DiManno focused on the fact that various British medical organizations, the ACLU and U.S. politicians have recently used phrases like “persons”, “birth people”, “menstruating people”, “bodies with vaginas” and “birthing people” to refer to women, nonbinary, and transgender people.
“These examples go far beyond insistence on neutral pronouns, into an outer orbit of linguistics where both women, as a gender, and “woman” as a noun are being blotted out,” she continued. “There’s more than a whiff of misogyny to it. Why ‘woman’ the no-speak word and not ‘man?’ Why not ‘persons who urinate standing up’ or ‘people who eject semen’?”
Concern trolls like DiManno act as if people pushing for gender inclusivity in language are trying to eradicate women rather than just expand society’s conception of trans women, non-binary women, and other people with vaginas.

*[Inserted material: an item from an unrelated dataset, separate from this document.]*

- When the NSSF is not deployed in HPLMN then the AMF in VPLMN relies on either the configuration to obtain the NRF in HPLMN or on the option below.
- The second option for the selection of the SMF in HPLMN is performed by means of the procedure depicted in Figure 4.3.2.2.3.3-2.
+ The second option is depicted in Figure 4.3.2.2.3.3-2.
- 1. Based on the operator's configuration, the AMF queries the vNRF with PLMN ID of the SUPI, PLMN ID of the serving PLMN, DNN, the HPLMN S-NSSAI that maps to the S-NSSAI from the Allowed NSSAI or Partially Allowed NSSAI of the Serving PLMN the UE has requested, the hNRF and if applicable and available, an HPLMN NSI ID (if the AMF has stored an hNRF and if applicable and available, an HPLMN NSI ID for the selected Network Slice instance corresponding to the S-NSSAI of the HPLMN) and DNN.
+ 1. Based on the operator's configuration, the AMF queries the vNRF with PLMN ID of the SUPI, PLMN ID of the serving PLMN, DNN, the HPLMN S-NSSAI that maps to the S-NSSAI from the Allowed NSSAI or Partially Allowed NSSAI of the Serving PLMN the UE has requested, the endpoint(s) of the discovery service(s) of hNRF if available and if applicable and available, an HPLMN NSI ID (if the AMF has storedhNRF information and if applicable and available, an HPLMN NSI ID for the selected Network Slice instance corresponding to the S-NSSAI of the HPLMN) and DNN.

Absolutely no one has told anyone the word “woman” has been banned.
Commenters on Twitter were mostly kind, reminding Atwood of why it’s important to use gender-inclusive language.
I’ll never understand why changes like these are resisted when they make room for people that have been oppressed or are living under oppression. WHY?! It’s no skin off your ass.

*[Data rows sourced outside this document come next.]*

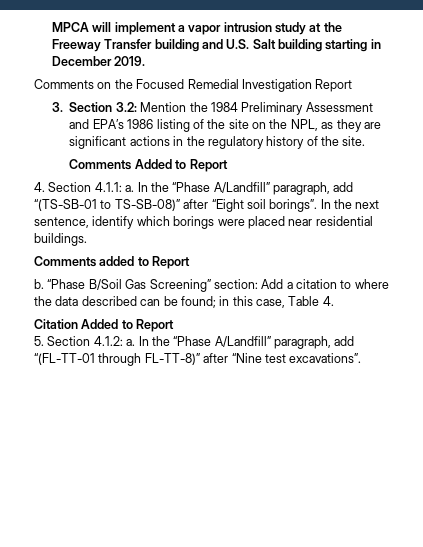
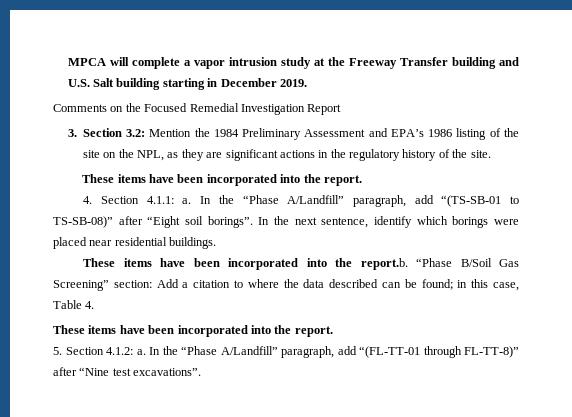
- MPCA will implement a vapor intrusion study at the Freeway Transfer building and U.S. Salt building starting in December 2019.
+ MPCA will complete a vapor intrusion study at the Freeway Transfer building and U.S. Salt building starting in December 2019.
  3. Section 3.2: Mention the 1984 Preliminary Assessment and EPA’s 1986 listing of the site on the NPL, as they are significant actions in the regulatory history of the site.
- Comments Added to Report
+ These items have been incorporated into the report.
- Comments added to Report
- b. “Phase B/Soil Gas Screening” section: Add a citation to where the data described can be found; in this case, Table 4.
- Citation Added to Report
+ These items have been incorporated into the report.b. “Phase B/Soil Gas Screening” section: Add a citation to where the data described can be found; in this case, Table 4.
+ These items have been incorporated into the report.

— tanya tagaq (@tagaq) October 19, 2021
This is exactly the same argument as "they won't let us say Christmas anymore!" The emergence of some attempts at more inclusive language hardly erases the still overwhelming cultural dominance of more traditional language.
— Sam Horrorwitt (@shurwitt) October 19, 2021
It's more inclusive to use the more recent terminology. Of course people can feel free to say "woman" or "man", but to be fully inclusive of people who don't identify as such, it is often better to use other terminology. Please embrace or at least don't discourage inclusivity.
— Pumpkin Peasant 2vax🇨🇦 (@Janendunlop) October 19, 2021
Heartbreaking to see someone with a vast imagination & stellar language skills failing to use both. I guess it’s easy to dismiss the “tiny portion”* of affected people when you don’t care about them
*1.4m trans adults and 1.2m non-binary people (in just the US)
— Pet Jematary 🪦 (@HeavyMetalTShrt) October 19, 2021
Might as well argue that Nasa referring to them as 'crewed spaceflights' instead of 'manned spaceflights' erases men, somehow.
— Siobhan O'Sp👻👻👻ky (@SiobhanFTB) October 19, 2021
It’s not entirely clear why Atwood shared the article, especially since she was one of 1,200 people from the U.K. and Irish publishing community who recently signed a letter advocating for the rights of transgender and nonbinary people.
“This is a message of love and solidarity for the trans and non-binary community,” the letter said. “Culture is, and should always be, at the forefront of societal change, and as writers, editors, agents, journalists, and publishing professionals, we recognise the vital role our industry has in advancing and supporting the wellbeing and rights of trans and non-binary people.”
“We stand with you, we hear you, we see you, we accept you, we love you,” the letter continued. “The world is better for having you in it. Non-binary lives are valid, trans women are women, trans men are men, trans rights are human rights.”
But Atwood insisted that the author is “not a TERF” and that the piece should be read while also retweeting one user’s reply to her.
“We can say women. And we can say people when that’s more accurate and inclusive,” the tweet read. “Women are people.”